WORK ITEM |
Lower down are entries containing pictures. Copy exactly, without those pictures, the lines from the line with "html: <div> <div>飞控</div>" through the line with "text: 10-17mm ->".

DATA FOR THE TASK |
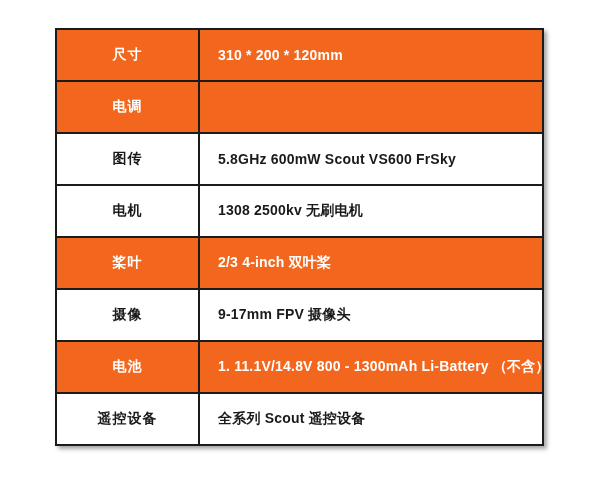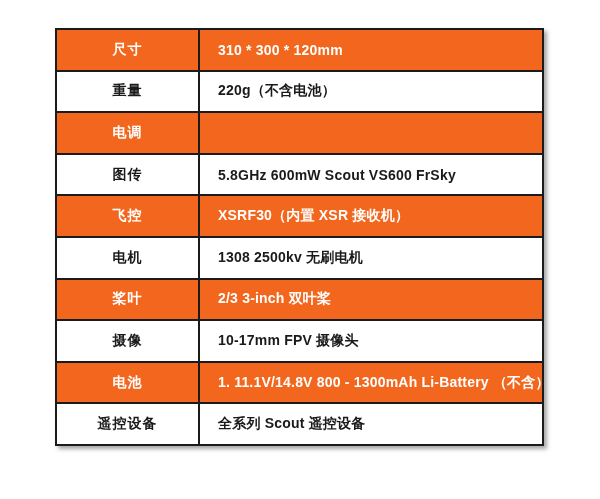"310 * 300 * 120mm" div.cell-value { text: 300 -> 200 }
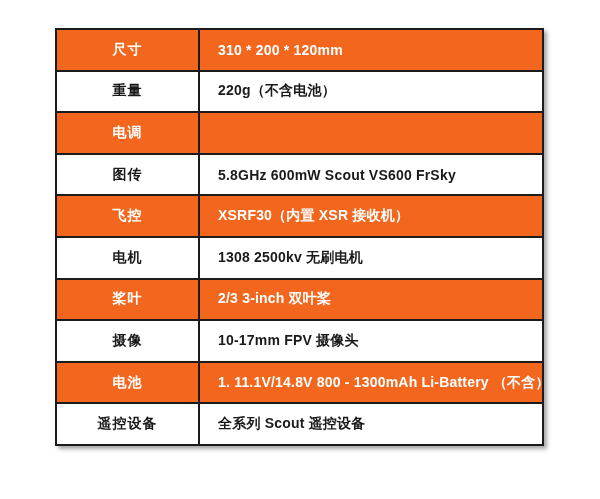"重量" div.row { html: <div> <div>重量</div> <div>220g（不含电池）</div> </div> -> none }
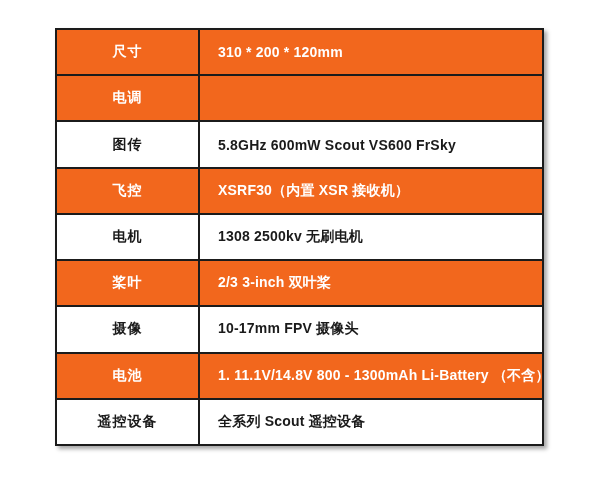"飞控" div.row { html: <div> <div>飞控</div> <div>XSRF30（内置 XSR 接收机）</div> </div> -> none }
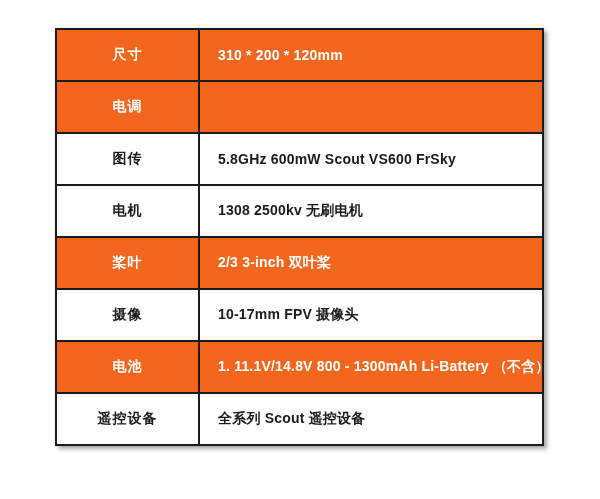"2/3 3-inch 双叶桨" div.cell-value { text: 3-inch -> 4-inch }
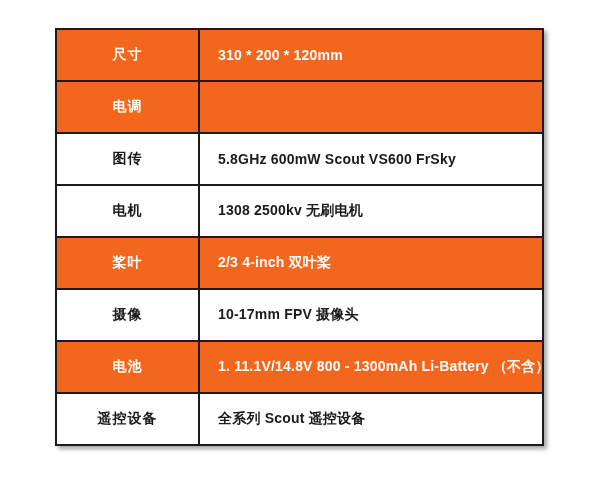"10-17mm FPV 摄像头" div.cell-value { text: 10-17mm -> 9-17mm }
---
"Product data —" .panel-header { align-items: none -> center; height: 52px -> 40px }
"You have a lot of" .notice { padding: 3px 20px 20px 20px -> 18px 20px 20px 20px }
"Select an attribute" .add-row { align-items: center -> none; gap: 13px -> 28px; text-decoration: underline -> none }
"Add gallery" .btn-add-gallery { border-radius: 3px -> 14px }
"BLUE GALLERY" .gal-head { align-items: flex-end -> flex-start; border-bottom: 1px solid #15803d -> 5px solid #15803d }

EXERCISE RESPONSE |
"飞控" div.row { html: <div> <div>飞控</div> <div>XSRF30（内置 XSR 接收机）</div> </div> -> none }
"2/3 3-inch 双叶桨" div.cell-value { text: 3-inch -> 4-inch }
"10-17mm FPV 摄像头" div.cell-value { text: 10-17mm -> 9-17mm }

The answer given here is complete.